🎼 Maestro

The open-source orchestration brain for LLMs.

Route any models (open and closed) behind one OpenAI-compatible endpoint.
Cheap-first, verify, escalate. Full cost and route transparency. Self-hostable. MIT.

🐡 Maestro is the open-source version of Sakana's Fugu, built from the two papers: TRINITY (2512.04695) and Conductor (2512.04388).

Open-source Fugu: open, honest, EU-clean, runs anywhere, and not locked to three closed models.

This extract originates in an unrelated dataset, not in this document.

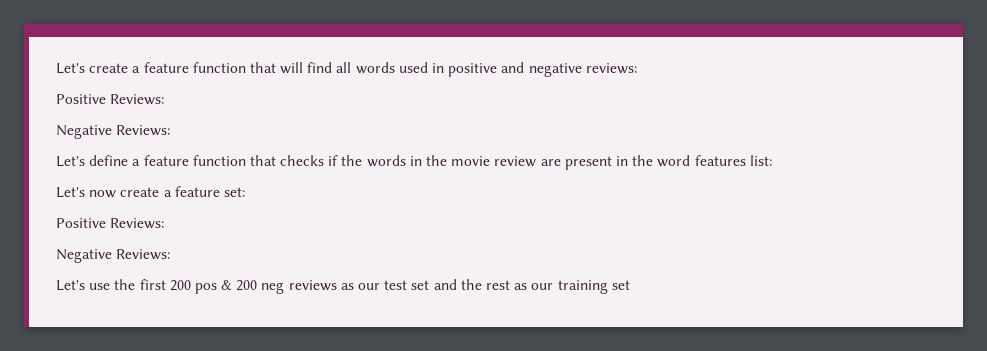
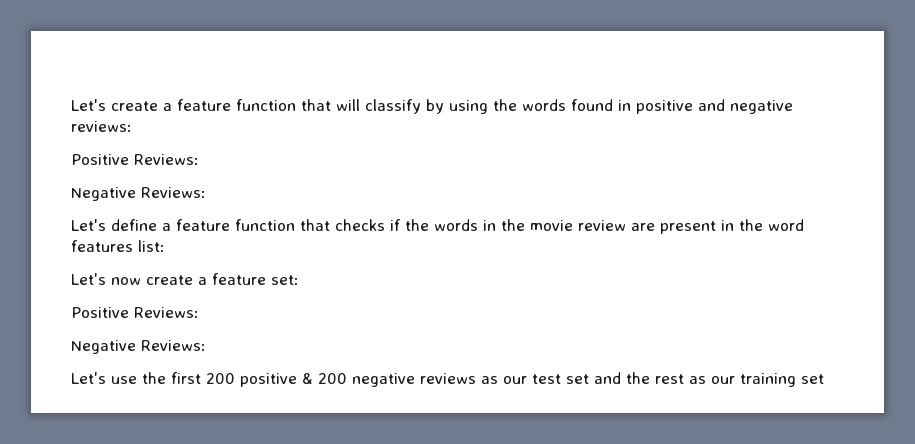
- Let's create a feature function that will find all words used in positive and negative reviews:
+ Let's create a feature function that will classify by using the words found in positive and negative reviews:
- Let's use the first 200 pos & 200 neg reviews as our test set and the rest as our training set
+ Let's use the first 200 positive & 200 negative reviews as our test set and the rest as our training set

The one thing no other open-source project does: Maestro is the only open-source LLM router you can self-host with zero setup and no GPU (bring one API key) that is both OpenAI- and Anthropic-compatible (works in Claude Code and opencode) with per-request cost transparency and a reproducible benchmark. OpenFugu needs a GPU; LoRA-Harness needs a GPU. See COMPARISON.md.

⚠️ Status: early. This is an honest ~5-hour build (v0.1). The core works and is tested live on real models (routing, verify/escalate, tool/agent loops, OpenAI + Anthropic APIs, streaming, transparency). It is NOT production-hardened yet, and the learned router is not built. Treat it as a strong, runnable foundation, not a finished product. See the Roadmap for what is next and VERIFICATION.md for exactly what is proven vs assumed.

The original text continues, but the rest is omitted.